## Instructions for the task
Find the lines below that contain the string "callout". Copy each one.

## The records
##############################

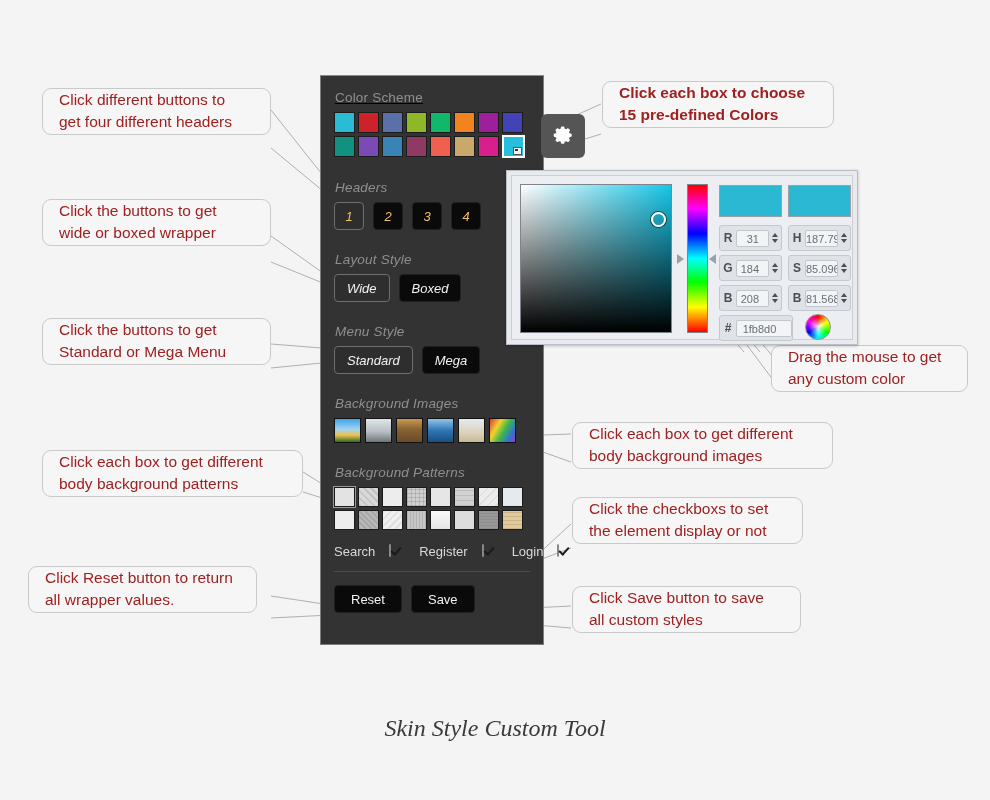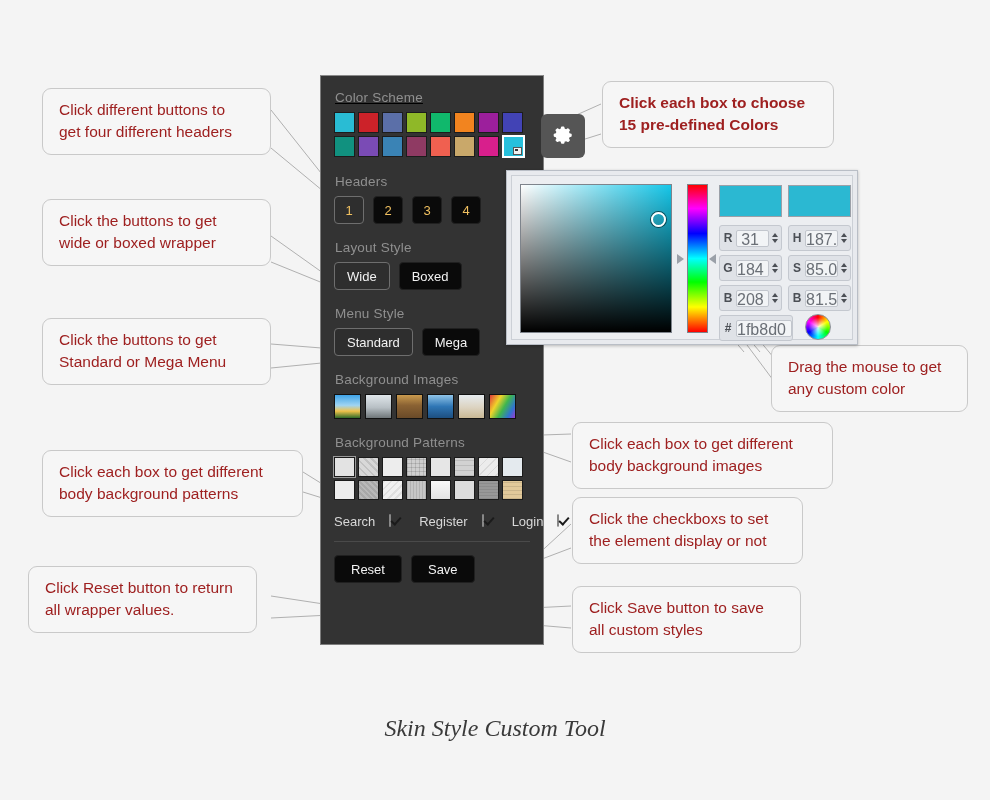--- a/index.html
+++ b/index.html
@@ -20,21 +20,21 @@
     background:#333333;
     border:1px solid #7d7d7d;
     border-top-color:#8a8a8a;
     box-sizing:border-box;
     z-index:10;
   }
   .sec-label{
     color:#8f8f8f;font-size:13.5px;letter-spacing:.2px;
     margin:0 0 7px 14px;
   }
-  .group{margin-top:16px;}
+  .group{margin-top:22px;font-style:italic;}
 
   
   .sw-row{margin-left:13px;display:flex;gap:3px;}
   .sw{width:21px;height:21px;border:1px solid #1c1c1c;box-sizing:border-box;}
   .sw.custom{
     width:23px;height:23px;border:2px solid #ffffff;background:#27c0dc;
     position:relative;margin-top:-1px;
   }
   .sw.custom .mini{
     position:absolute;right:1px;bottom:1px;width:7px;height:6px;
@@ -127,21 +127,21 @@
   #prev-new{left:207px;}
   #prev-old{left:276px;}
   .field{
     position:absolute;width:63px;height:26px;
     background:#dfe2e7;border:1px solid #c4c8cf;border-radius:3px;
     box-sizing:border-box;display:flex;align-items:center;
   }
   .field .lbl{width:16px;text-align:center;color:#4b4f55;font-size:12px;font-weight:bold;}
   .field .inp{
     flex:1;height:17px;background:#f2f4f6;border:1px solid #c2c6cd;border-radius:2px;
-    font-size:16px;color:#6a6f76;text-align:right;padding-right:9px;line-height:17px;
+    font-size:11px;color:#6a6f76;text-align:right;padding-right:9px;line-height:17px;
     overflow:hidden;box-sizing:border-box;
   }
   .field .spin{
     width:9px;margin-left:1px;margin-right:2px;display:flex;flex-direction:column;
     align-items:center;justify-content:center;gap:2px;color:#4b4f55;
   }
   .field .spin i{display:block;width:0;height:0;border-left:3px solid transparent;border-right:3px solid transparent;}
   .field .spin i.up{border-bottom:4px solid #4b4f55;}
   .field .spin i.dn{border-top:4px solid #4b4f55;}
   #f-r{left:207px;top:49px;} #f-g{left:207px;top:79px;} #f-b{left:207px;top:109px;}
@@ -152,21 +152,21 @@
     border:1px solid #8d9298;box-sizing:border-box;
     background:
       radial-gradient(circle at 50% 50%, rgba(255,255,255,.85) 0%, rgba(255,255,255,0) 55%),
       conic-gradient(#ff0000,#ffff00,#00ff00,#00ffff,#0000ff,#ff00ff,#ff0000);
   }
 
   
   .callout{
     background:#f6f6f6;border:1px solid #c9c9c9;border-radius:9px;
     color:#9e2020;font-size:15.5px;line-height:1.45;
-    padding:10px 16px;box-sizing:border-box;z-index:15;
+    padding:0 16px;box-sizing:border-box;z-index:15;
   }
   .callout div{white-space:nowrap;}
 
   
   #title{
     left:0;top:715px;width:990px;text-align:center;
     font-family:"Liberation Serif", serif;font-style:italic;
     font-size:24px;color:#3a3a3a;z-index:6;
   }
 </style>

##############################

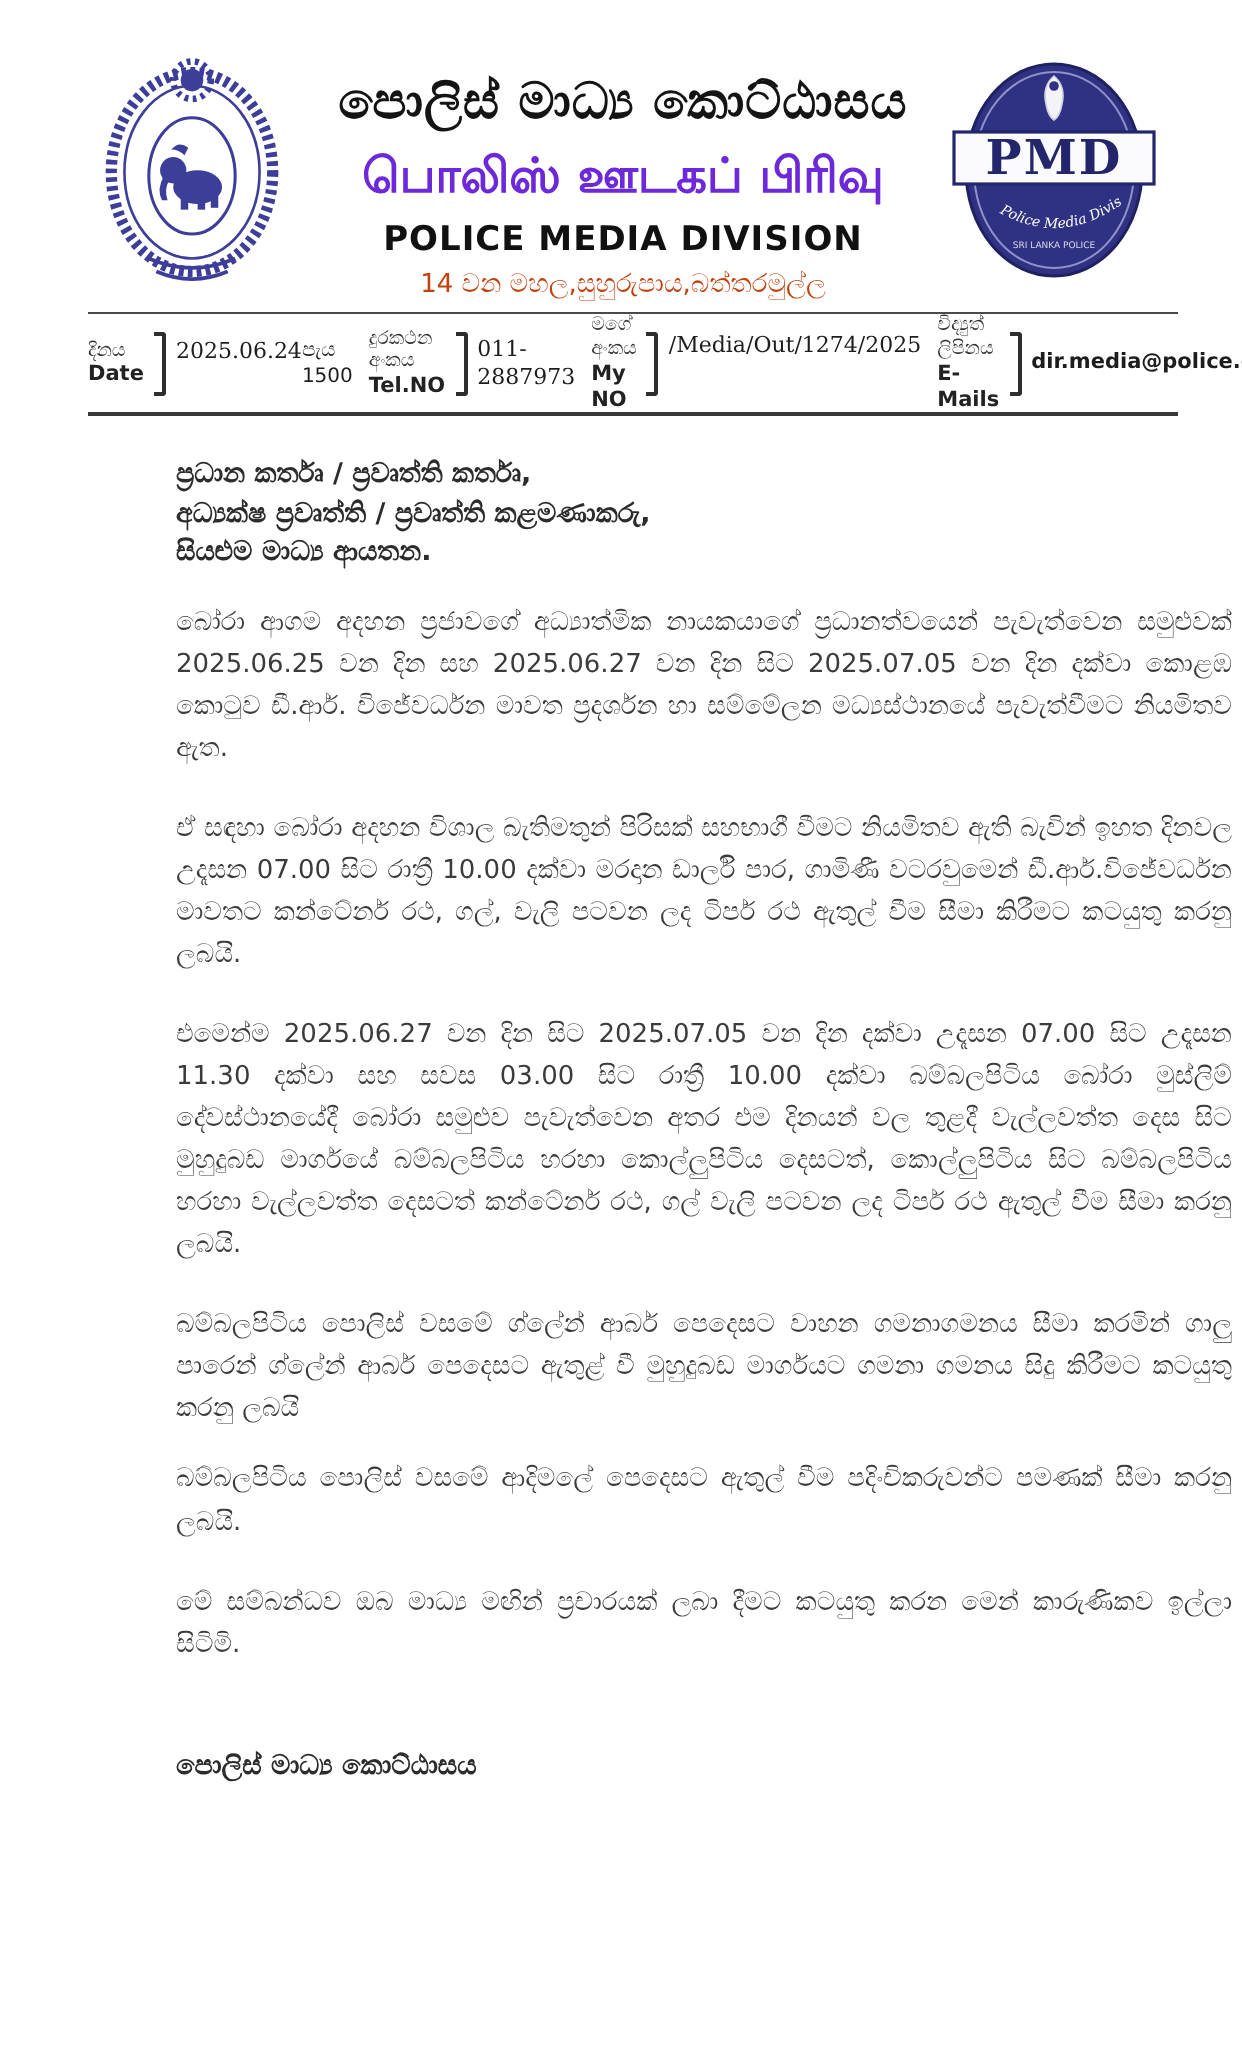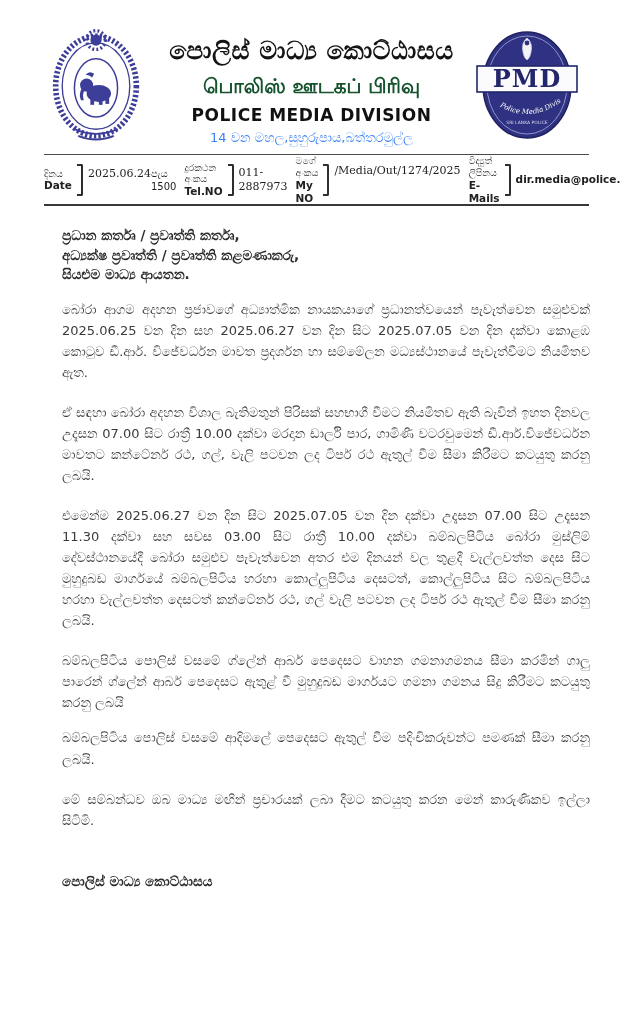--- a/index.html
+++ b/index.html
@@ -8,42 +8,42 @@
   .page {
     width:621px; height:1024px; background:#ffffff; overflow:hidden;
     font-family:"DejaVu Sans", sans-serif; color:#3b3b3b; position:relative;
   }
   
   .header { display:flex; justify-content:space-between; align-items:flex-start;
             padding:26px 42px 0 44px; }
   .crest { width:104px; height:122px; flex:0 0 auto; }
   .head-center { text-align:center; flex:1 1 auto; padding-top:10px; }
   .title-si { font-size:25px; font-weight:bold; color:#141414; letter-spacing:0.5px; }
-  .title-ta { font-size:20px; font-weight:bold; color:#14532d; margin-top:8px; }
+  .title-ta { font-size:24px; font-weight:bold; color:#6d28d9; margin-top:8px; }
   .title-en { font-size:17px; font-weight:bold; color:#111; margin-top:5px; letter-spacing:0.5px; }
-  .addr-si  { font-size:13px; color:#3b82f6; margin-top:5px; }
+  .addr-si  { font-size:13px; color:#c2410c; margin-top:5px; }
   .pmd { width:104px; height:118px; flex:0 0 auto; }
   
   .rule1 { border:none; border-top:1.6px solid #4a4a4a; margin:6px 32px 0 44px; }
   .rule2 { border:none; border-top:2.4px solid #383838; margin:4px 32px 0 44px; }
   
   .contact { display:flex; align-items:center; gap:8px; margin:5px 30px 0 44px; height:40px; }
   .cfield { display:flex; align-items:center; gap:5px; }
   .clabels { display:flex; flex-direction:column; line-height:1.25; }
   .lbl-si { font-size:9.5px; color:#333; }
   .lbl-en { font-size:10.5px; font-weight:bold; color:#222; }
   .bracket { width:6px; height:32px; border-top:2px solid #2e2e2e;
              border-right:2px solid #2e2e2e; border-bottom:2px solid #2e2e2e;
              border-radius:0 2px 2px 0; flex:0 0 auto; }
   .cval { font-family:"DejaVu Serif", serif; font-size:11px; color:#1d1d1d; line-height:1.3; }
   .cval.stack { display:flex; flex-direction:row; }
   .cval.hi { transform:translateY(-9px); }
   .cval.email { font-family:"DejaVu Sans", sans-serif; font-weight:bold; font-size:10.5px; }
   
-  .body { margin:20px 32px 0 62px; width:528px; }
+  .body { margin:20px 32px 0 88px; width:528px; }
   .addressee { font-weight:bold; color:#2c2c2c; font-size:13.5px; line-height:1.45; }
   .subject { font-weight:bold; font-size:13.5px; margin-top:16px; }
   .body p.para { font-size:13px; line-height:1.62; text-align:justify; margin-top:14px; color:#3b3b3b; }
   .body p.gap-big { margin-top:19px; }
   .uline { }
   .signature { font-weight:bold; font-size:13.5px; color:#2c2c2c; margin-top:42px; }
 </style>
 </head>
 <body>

##############################

## Your solution
   .callout{
   .callout div{white-space:nowrap;}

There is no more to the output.